-- DATASET EXCERPTS follows --

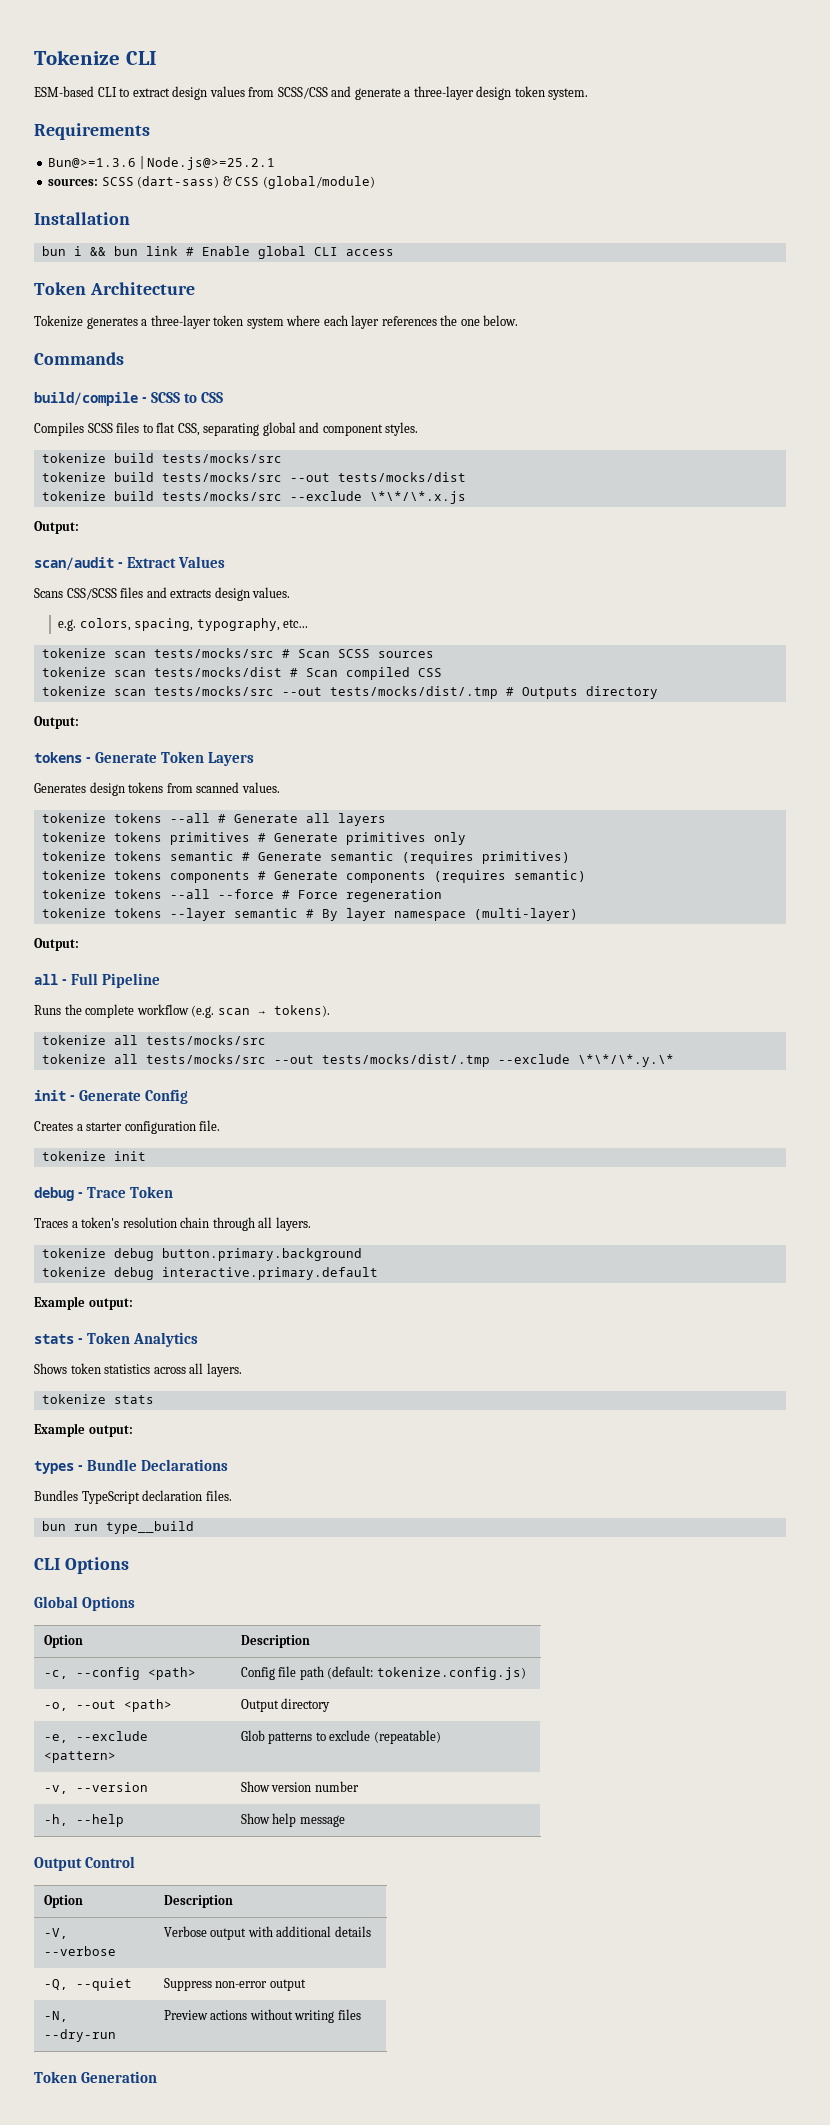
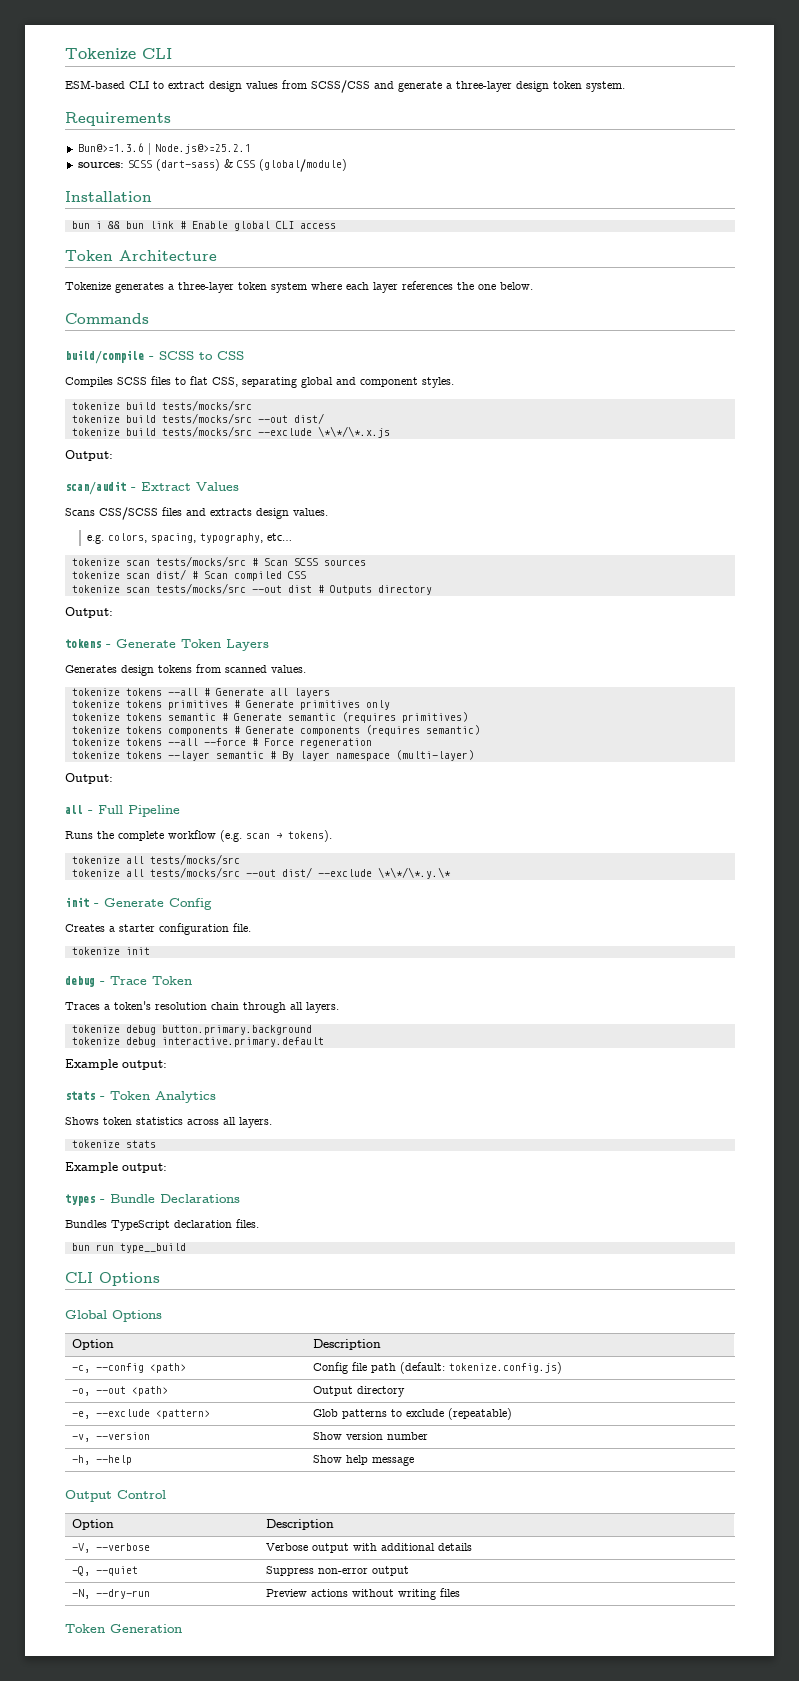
- tokenize build tests/mocks/src --out tests/mocks/dist
+ tokenize build tests/mocks/src --out dist/
- tokenize scan tests/mocks/dist # Scan compiled CSS
+ tokenize scan dist/ # Scan compiled CSS
- tokenize scan tests/mocks/src --out tests/mocks/dist/.tmp # Outputs directory
+ tokenize scan tests/mocks/src --out dist # Outputs directory
- tokenize all tests/mocks/src --out tests/mocks/dist/.tmp --exclude \*\*/\*.y.\*
+ tokenize all tests/mocks/src --out dist/ --exclude \*\*/\*.y.\*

-- DATASET EXCERPTS concluded --

**WORK TO COMPLETE**
Set down exactly the line that holds "dist # Outputs directory" and all lines after it to the end of the data.

**OUTPUT OF THE TASK**
+ tokenize scan tests/mocks/src --out dist # Outputs directory
- tokenize all tests/mocks/src --out tests/mocks/dist/.tmp --exclude \*\*/\*.y.\*
+ tokenize all tests/mocks/src --out dist/ --exclude \*\*/\*.y.\*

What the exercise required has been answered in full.